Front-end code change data
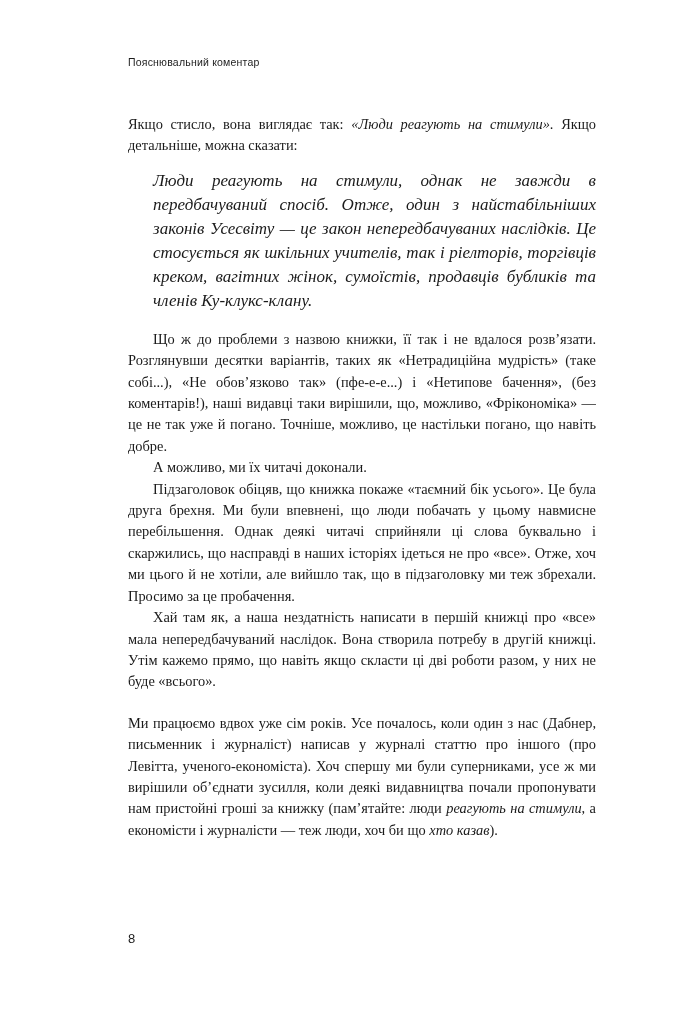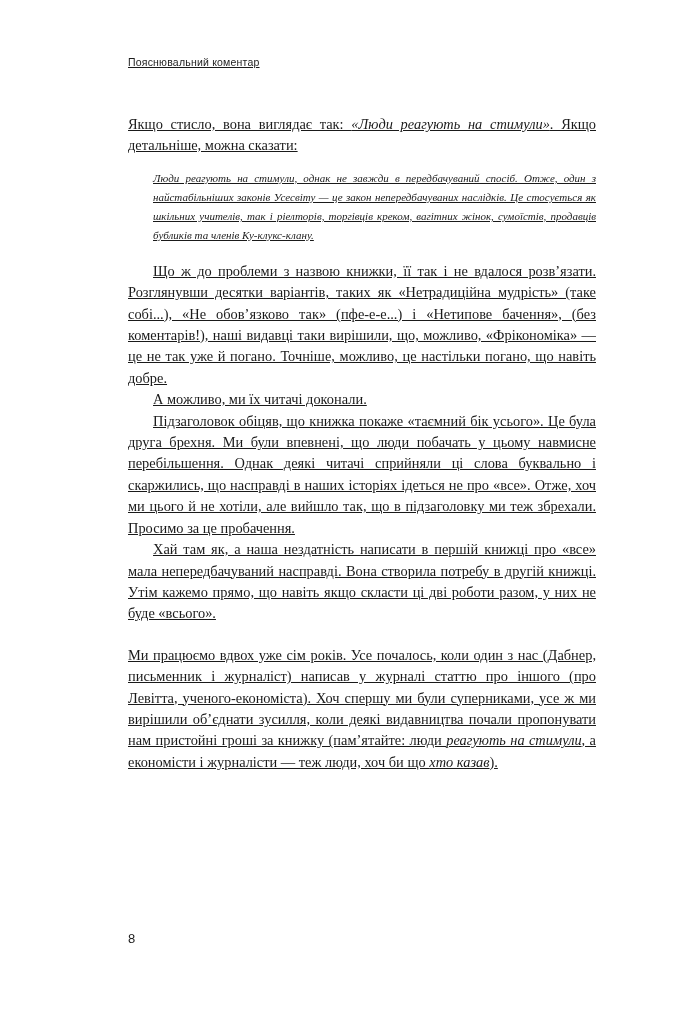--- a/index.html
+++ b/index.html
@@ -16,21 +16,20 @@
     overflow: hidden;
   }
   .page {
     position: absolute;
     left: 0;
     top: 0;
     width: 634px;
     height: 1024px;
     box-sizing: border-box;
     padding: 56px 88px 40px 128px;
-    text-decoration: underline;
   }
   .running-head {
     font-family: "Liberation Sans", "DejaVu Sans", sans-serif;
     font-size: 10.5px;
     letter-spacing: 0.2px;
     color: #1d1d1d;
     margin: 0 0 46px 0;
   }
   .body-col {
     width: 468px;
@@ -46,22 +45,22 @@
   p.indent {
     text-indent: 25px;
   }
   p.noindent {
     text-indent: 0;
   }
   .quote {
     margin: 12px 0 16px 0;
     padding-left: 25px;
     font-style: italic;
-    font-size: 11px;
-    line-height: 19px;
+    font-size: 17px;
+    line-height: 24px;
     text-align: justify;
   }
   .gap-block { height: 20px; }
   em { font-style: italic; }
   .folio {
     position: absolute;
     left: 128px;
     bottom: 78px;
     font-family: "Liberation Sans", "DejaVu Sans", sans-serif;
     font-size: 13px;
@@ -80,21 +79,21 @@
     <p class="noindent">Якщо стисло, вона виглядає так: <em>«Люди реагують на стимули»</em>. Якщо детальніше, можна сказати:</p>
 
     <div class="quote">Люди реагують на стимули, однак не завжди в передбачуваний спосіб. Отже, один з найстабільніших законів Усесвіту — це закон непередбачуваних наслідків. Це стосується як шкільних учителів, так і ріелторів, торгівців креком, вагітних жінок, сумоїстів, продавців бубликів та членів Ку-клукс-клану.</div>
 
     <p class="indent">Що ж до проблеми з назвою книжки, її так і не вдалося розв’язати. Розглянувши десятки варіантів, таких як «Нетрадиційна мудрість» (таке собі...), «Не обов’язково так» (пфе-е-е...) і «Нетипове бачення», (без коментарів!), наші видавці таки вирішили, що, можливо, «Фрікономіка» — це не так уже й погано. Точніше, можливо, це настільки погано, що навіть добре.</p>
 
     <p class="indent">А можливо, ми їх читачі доконали.</p>
 
     <p class="indent">Підзаголовок обіцяв, що книжка покаже «таємний бік усього». Це була друга брехня. Ми були впевнені, що люди побачать у цьому навмисне перебільшення. Однак деякі читачі сприйняли ці слова буквально і скаржились, що насправді в наших історіях ідеться не про «все». Отже, хоч ми цього й не хотіли, але вийшло так, що в підзаголовку ми теж збрехали. Просимо за це пробачення.</p>
 
-    <p class="indent">Хай там як, а наша нездатність написати в першій книжці про «все» мала непередбачуваний насправді. Вона створила потребу в другій книжці. Утім кажемо прямо, що навіть якщо скласти ці дві роботи разом, у них не буде «всього».</p>
+    <p class="indent">Хай там як, а наша нездатність написати в першій книжці про «все» мала непередбачуваний наслідок. Вона створила потребу в другій книжці. Утім кажемо прямо, що навіть якщо скласти ці дві роботи разом, у них не буде «всього».</p>
 
     <div class="gap-block"></div>
 
     <p class="noindent"><span>Ми працюємо вдвох уже сім років. Усе почалось, коли один з нас (Дабнер, письменник і журналіст) написав у журналі статтю про іншого (про Левітта, ученого-економіста). Хоч спершу ми були суперниками, усе ж ми вирішили об’єднати зусилля, коли деякі видавництва почали пропонувати нам пристойні гроші за книжку (пам’ятайте: люди </span><em>реагують на стимули</em><span>, а економісти і журналісти — теж люди, хоч би що </span><em>хто казав</em><span>).</span></p>
 
   </div>
 
   <div class="folio">8</div>
 
 </div>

▸ Problem description:
An exact copy of the lines above, from the one containing "text-indent: 25px;" through the one containing "bottom: 78px;", is the whole of the answer.

▸ Reply:
     text-indent: 25px;
   }
   p.noindent {
     text-indent: 0;
   }
   .quote {
     margin: 12px 0 16px 0;
     padding-left: 25px;
     font-style: italic;
-    font-size: 11px;
-    line-height: 19px;
+    font-size: 17px;
+    line-height: 24px;
     text-align: justify;
   }
   .gap-block { height: 20px; }
   em { font-style: italic; }
   .folio {
     position: absolute;
     left: 128px;
     bottom: 78px;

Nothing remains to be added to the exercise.